### What is needed
Return the data that follows exactly as it appears. Pictures do not belong in the copy.

(Listed records Opens)

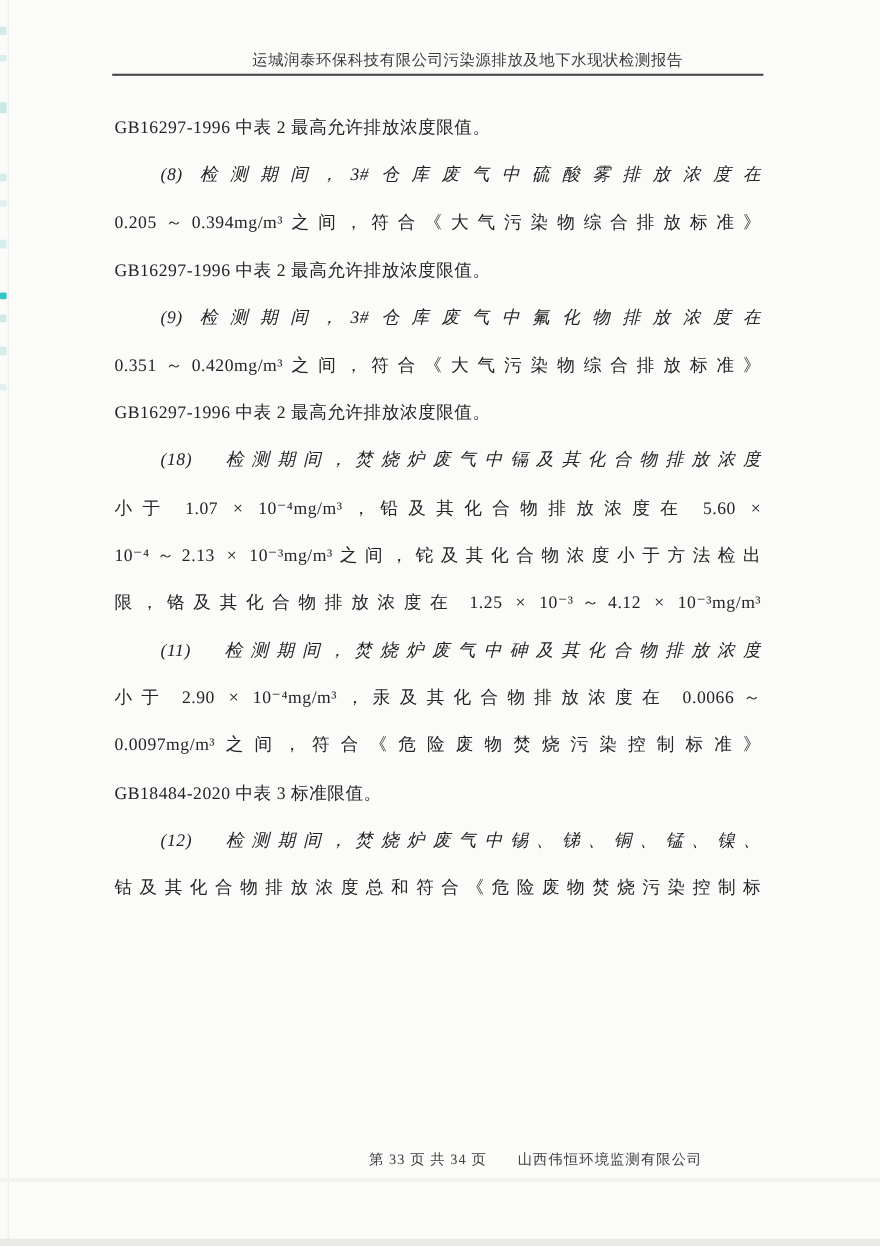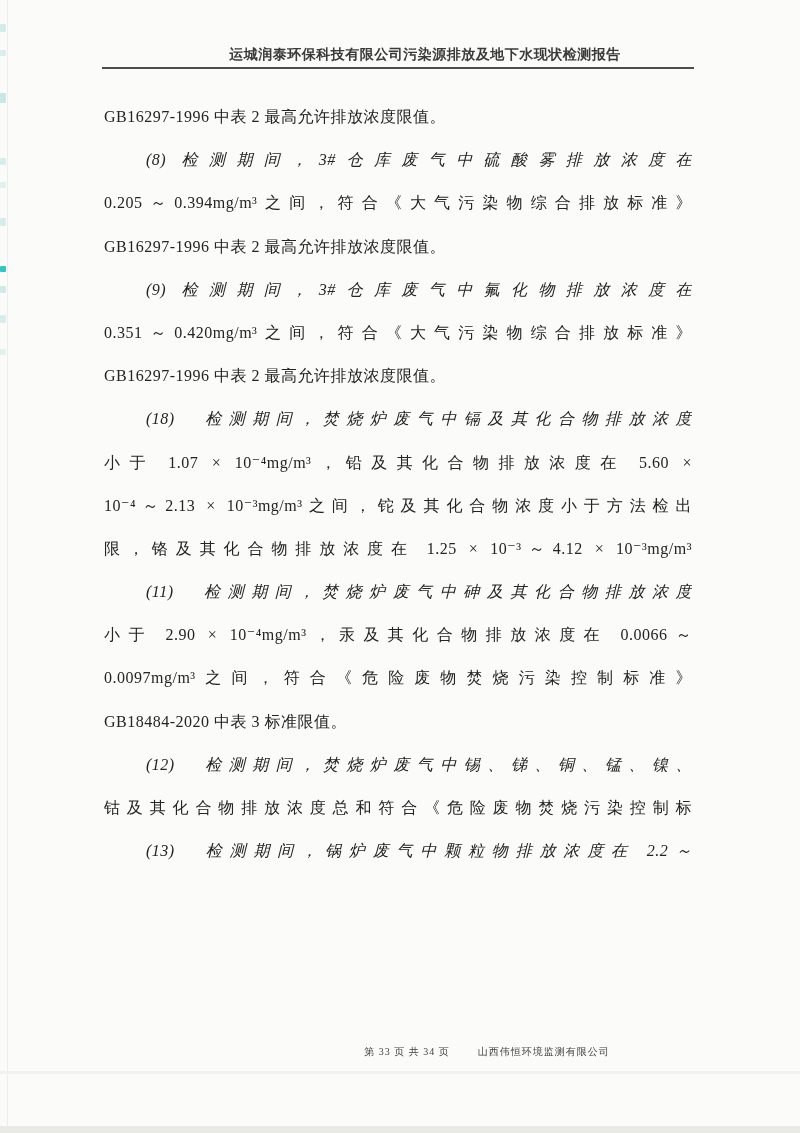--- a/index.html
+++ b/index.html
@@ -26,21 +26,21 @@
   
   .edge-line {
     position: absolute; left: 7px; top: 0; width: 1px; height: 100%;
     background: rgba(170,185,185,0.18);
   }
   .edge-mark { position: absolute; left: 0; width: 6px; border-radius: 1px; }
 
   .header-title {
     position: absolute; top: 46px; left: 52px; width: 746px;
     text-align: center;
-    font-size: 14px; font-weight: bold;
+    font-size: 14px; font-weight: normal;
     color: #3a3a3a; letter-spacing: 0.5px;
   }
   .header-rule {
     position: absolute; top: 67px; left: 102px; width: 592px; height: 2px;
     background: #4e4e4e;
   }
 
   .doc-body {
     position: absolute; top: 95px; left: 104px; width: 588px;
   }
@@ -54,21 +54,21 @@
     text-align: justify;
     text-align-last: justify;
     -moz-text-align-last: justify;
   }
   .line.indent { padding-left: 42px; font-style: italic; }
 
   .footer {
     position: absolute; top: 1045px; left: 0; width: 800px;
     box-sizing: border-box; padding-left: 174px;
     text-align: center;
-    font-size: 10px; color: #3f3f3f; letter-spacing: 1px;
+    font-size: 13px; color: #3f3f3f; letter-spacing: 1px;
   }
   .footer .page-info { margin-right: 28px; }
 </style>
 </head>
 <body>
 
 <div class="page">
 
   <div class="edge-line"></div>
   <div class="edge-mark" style="top:24px;height:8px;background:rgba(120,200,198,0.30);"></div>
@@ -96,21 +96,20 @@
       <div class="line fill indent">(18)　检测期间，焚烧炉废气中镉及其化合物排放浓度</div>
       <div class="line fill">小于 1.07 × 10⁻⁴mg/m³，铅及其化合物排放浓度在 5.60 ×</div>
       <div class="line fill">10⁻⁴～2.13 × 10⁻³mg/m³之间，铊及其化合物浓度小于方法检出</div>
       <div class="line fill">限，铬及其化合物排放浓度在 1.25 × 10⁻³～4.12 × 10⁻³mg/m³</div>
       <div class="line fill indent">(11)　检测期间，焚烧炉废气中砷及其化合物排放浓度</div>
       <div class="line fill">小于 2.90 × 10⁻⁴mg/m³，汞及其化合物排放浓度在 0.0066～</div>
       <div class="line fill">0.0097mg/m³之间，符合《危险废物焚烧污染控制标准》</div>
       <div class="line">GB18484-2020 中表 3 标准限值。</div>
       <div class="line fill indent">(12)　检测期间，焚烧炉废气中锡、锑、铜、锰、镍、</div>
       <div class="line fill">钴及其化合物排放浓度总和符合《危险废物焚烧污染控制标</div>
-      <div class="line fill indent">(13)　检测期间，锅炉废气中颗粒物排放浓度在 2.2～</div>
     </div>
 
   <div class="footer-shadow-band"></div>
   <div class="footer">
     <span class="page-info">第 33 页 共 34 页</span><span>山西伟恒环境监测有限公司</span>
   </div>
 
   <div class="bottom-fade"></div>
 </div>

(Listed records Closes)

### Result of this exercise
--- a/index.html
+++ b/index.html
@@ -26,21 +26,21 @@
   
   .edge-line {
     position: absolute; left: 7px; top: 0; width: 1px; height: 100%;
     background: rgba(170,185,185,0.18);
   }
   .edge-mark { position: absolute; left: 0; width: 6px; border-radius: 1px; }
 
   .header-title {
     position: absolute; top: 46px; left: 52px; width: 746px;
     text-align: center;
-    font-size: 14px; font-weight: bold;
+    font-size: 14px; font-weight: normal;
     color: #3a3a3a; letter-spacing: 0.5px;
   }
   .header-rule {
     position: absolute; top: 67px; left: 102px; width: 592px; height: 2px;
     background: #4e4e4e;
   }
 
   .doc-body {
     position: absolute; top: 95px; left: 104px; width: 588px;
   }
@@ -54,21 +54,21 @@
     text-align: justify;
     text-align-last: justify;
     -moz-text-align-last: justify;
   }
   .line.indent { padding-left: 42px; font-style: italic; }
 
   .footer {
     position: absolute; top: 1045px; left: 0; width: 800px;
     box-sizing: border-box; padding-left: 174px;
     text-align: center;
-    font-size: 10px; color: #3f3f3f; letter-spacing: 1px;
+    font-size: 13px; color: #3f3f3f; letter-spacing: 1px;
   }
   .footer .page-info { margin-right: 28px; }
 </style>
 </head>
 <body>
 
 <div class="page">
 
   <div class="edge-line"></div>
   <div class="edge-mark" style="top:24px;height:8px;background:rgba(120,200,198,0.30);"></div>
@@ -96,21 +96,20 @@
       <div class="line fill indent">(18)　检测期间，焚烧炉废气中镉及其化合物排放浓度</div>
       <div class="line fill">小于 1.07 × 10⁻⁴mg/m³，铅及其化合物排放浓度在 5.60 ×</div>
       <div class="line fill">10⁻⁴～2.13 × 10⁻³mg/m³之间，铊及其化合物浓度小于方法检出</div>
       <div class="line fill">限，铬及其化合物排放浓度在 1.25 × 10⁻³～4.12 × 10⁻³mg/m³</div>
       <div class="line fill indent">(11)　检测期间，焚烧炉废气中砷及其化合物排放浓度</div>
       <div class="line fill">小于 2.90 × 10⁻⁴mg/m³，汞及其化合物排放浓度在 0.0066～</div>
       <div class="line fill">0.0097mg/m³之间，符合《危险废物焚烧污染控制标准》</div>
       <div class="line">GB18484-2020 中表 3 标准限值。</div>
       <div class="line fill indent">(12)　检测期间，焚烧炉废气中锡、锑、铜、锰、镍、</div>
       <div class="line fill">钴及其化合物排放浓度总和符合《危险废物焚烧污染控制标</div>
-      <div class="line fill indent">(13)　检测期间，锅炉废气中颗粒物排放浓度在 2.2～</div>
     </div>
 
   <div class="footer-shadow-band"></div>
   <div class="footer">
     <span class="page-info">第 33 页 共 34 页</span><span>山西伟恒环境监测有限公司</span>
   </div>
 
   <div class="bottom-fade"></div>
 </div>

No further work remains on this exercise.